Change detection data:
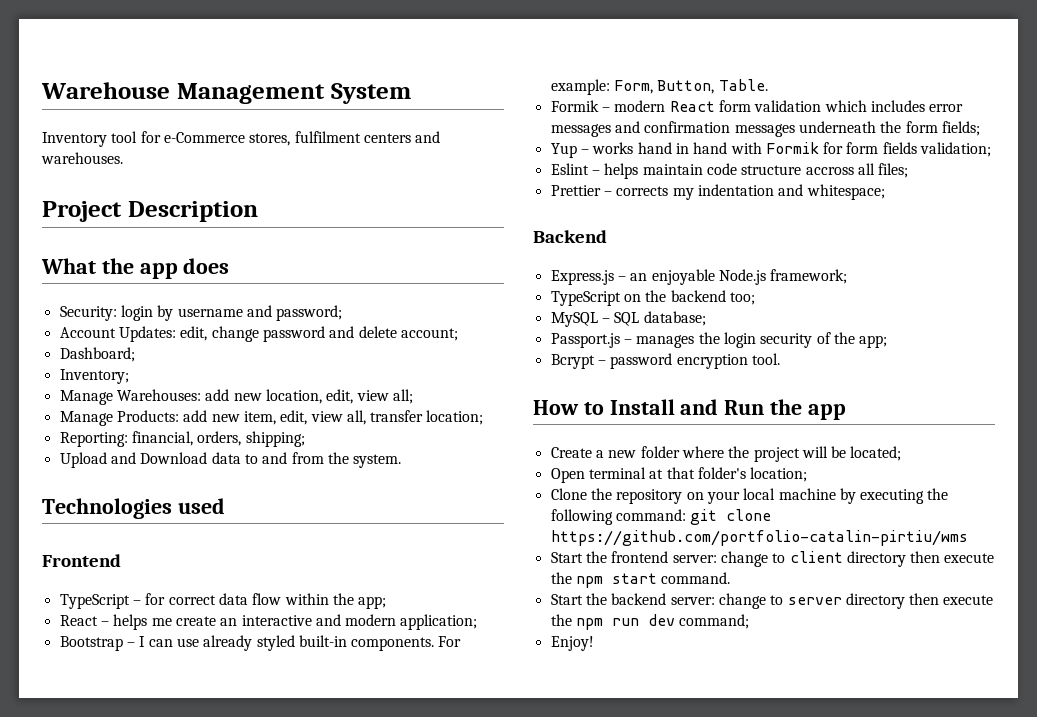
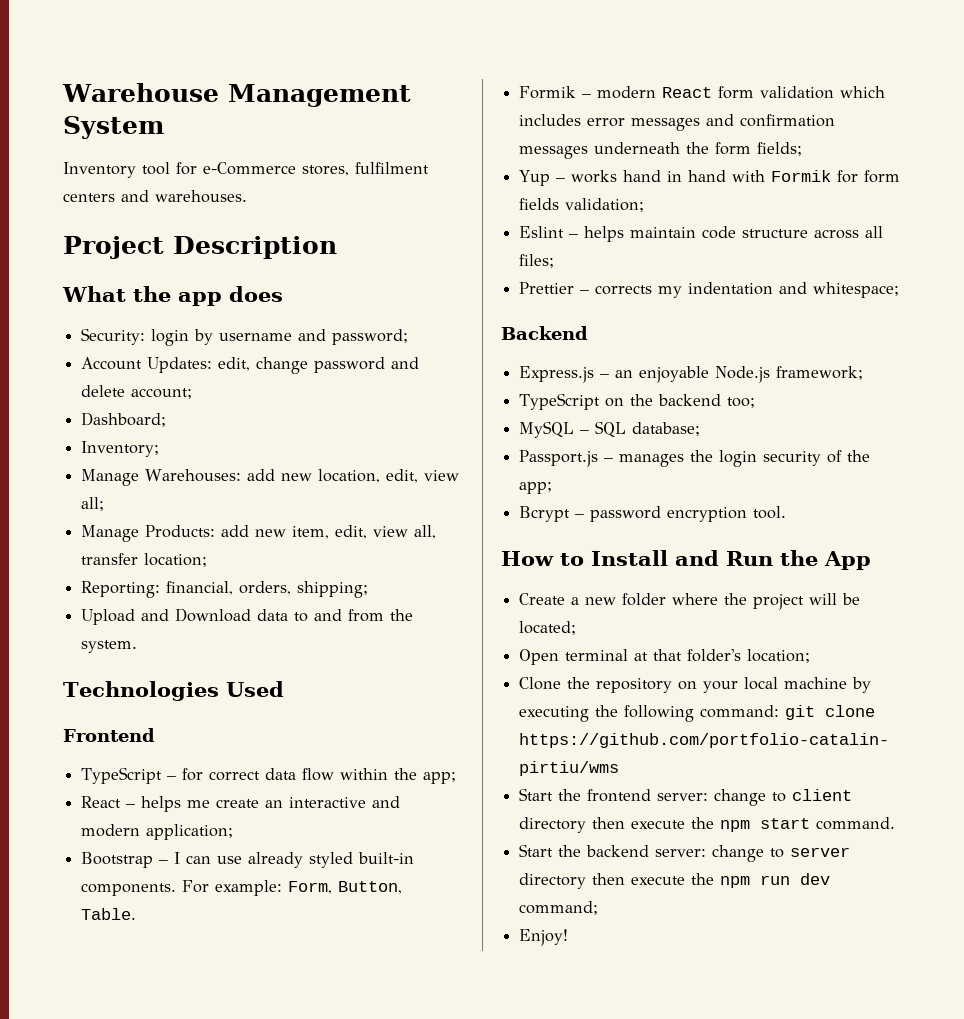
- Technologies used
+ Technologies Used
- Eslint – helps maintain code structure accross all files;
+ Eslint – helps maintain code structure across all files;
- How to Install and Run the app
+ How to Install and Run the App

### Goal of the exercise
Every entry must be written out exactly, with all pictures left out.

### Solved exercise
- Technologies used
+ Technologies Used
- Eslint – helps maintain code structure accross all files;
+ Eslint – helps maintain code structure across all files;
- How to Install and Run the app
+ How to Install and Run the App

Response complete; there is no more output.